Sounds a lot like "I'm not racist but". There's a website dedicated to all of his bs https://elonmusk.today

He is the definition of a cult. Collects money from fanatical followers who will praise every word he says, never delivers, "oh next year guys, for sure, wanna buy a not a flamethrower, while you are at it?". Not to mention what once were laughable conspiracy theories about him turned out to be true(such that even I laughed when I heard them). Torvalds is right with his statement about musk: "incompetent" and "too stupid to work at a tech company".


I am just saying that he is a bad example because he is a different beast from the run of the mill corporate potemkin-ism.

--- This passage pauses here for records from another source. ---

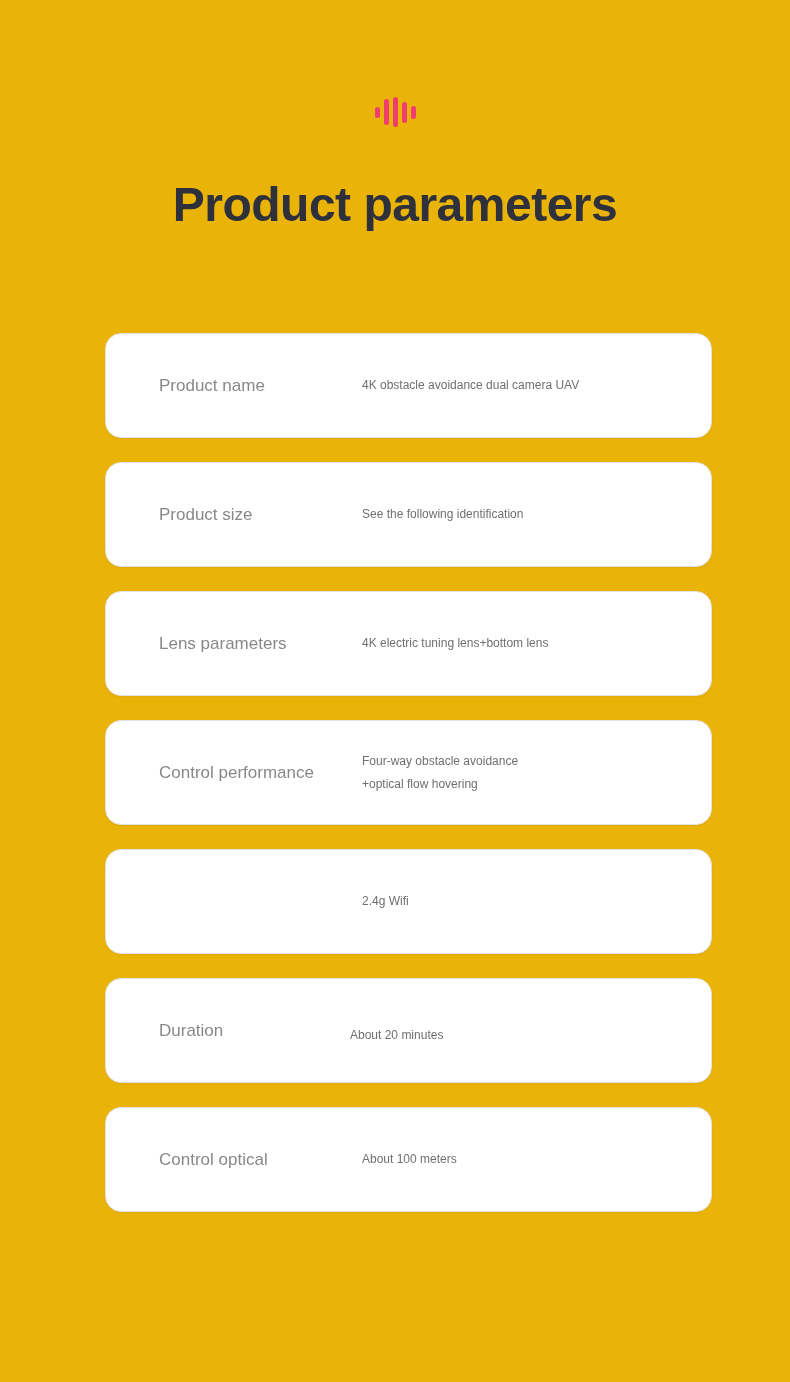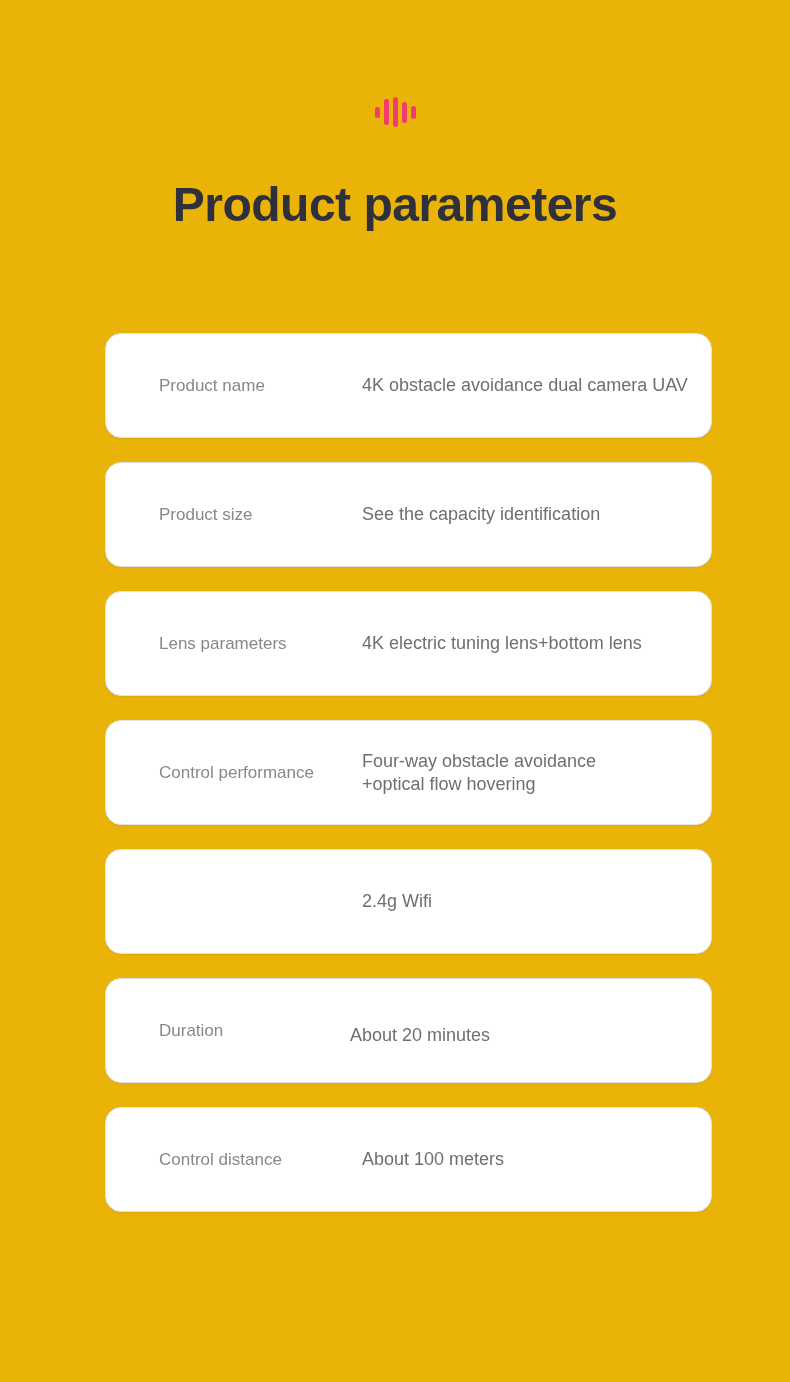"4K obstacle avoidance dual camera" .spec-value { font-size: 18px -> 12px }
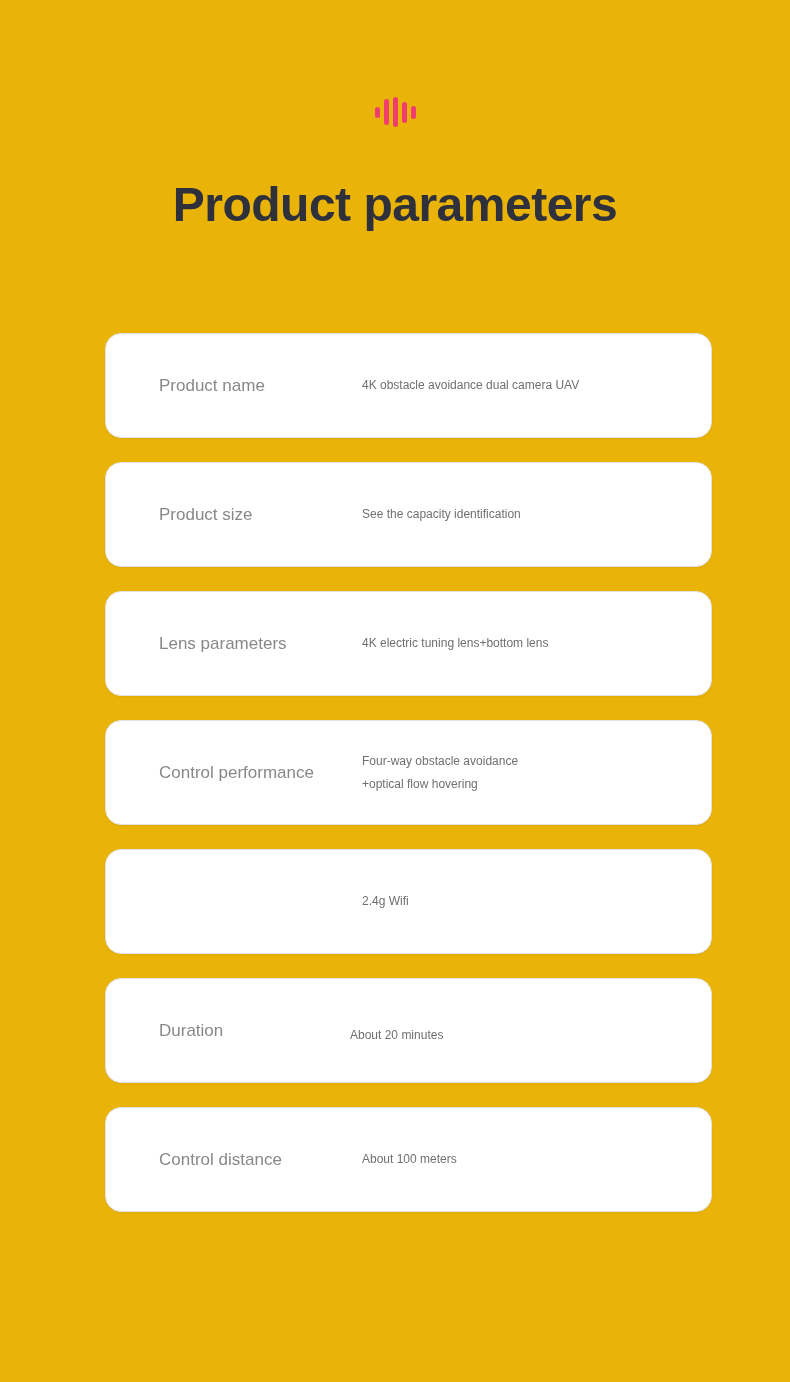"See the capacity identification" div.spec-value { text: capacity -> following }
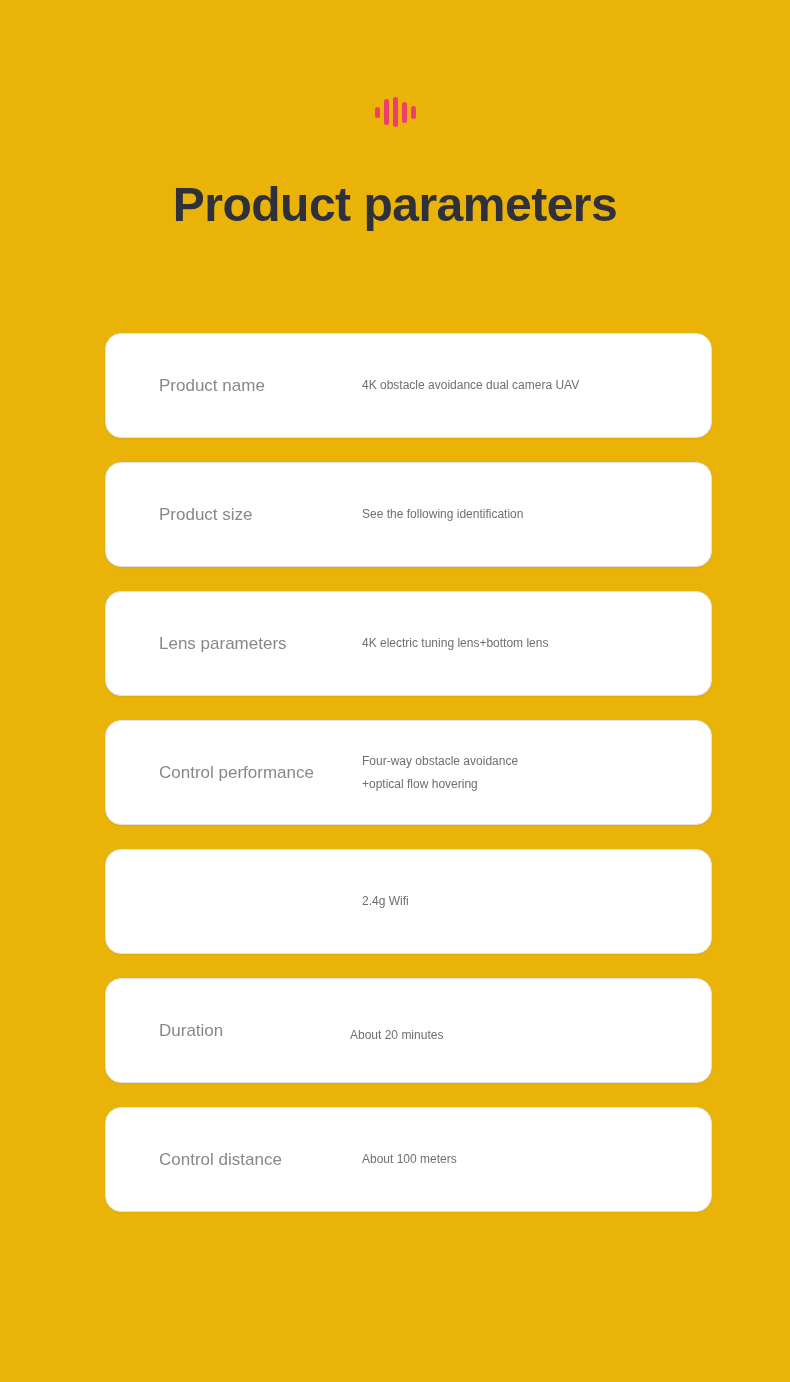"Control distance" div.spec-label { text: distance -> optical }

How is any of that different from AI evangelists, be it regular hype kids or CEOs? "All code will be written by AI by the end of {current_year+1}". "We know how to build AGI by the end of {current_year+1}". "AI will discover new sciences". A quick search will draw a billion claims from everyone involved. Much like on here, where I'm constantly told that LLMs are a silver bullet and the only reason why they aren't working for me is because my prompts are not explicit enough or I'm not paying for a subscription. All while watching people submit garbage LLM code and breaking their computers by copy-pasting idiotic suggestions from chatgpt into their terminals. It is depressing how close we are to the Idiocracy world without anyone noticing. And it did not take 500 years but just 3. Everyone involved - altman, zukerberg, musk, pichai, nadella, huang, etc. are well aware they are building a bullshit economy on top of bullshit claims and false promises.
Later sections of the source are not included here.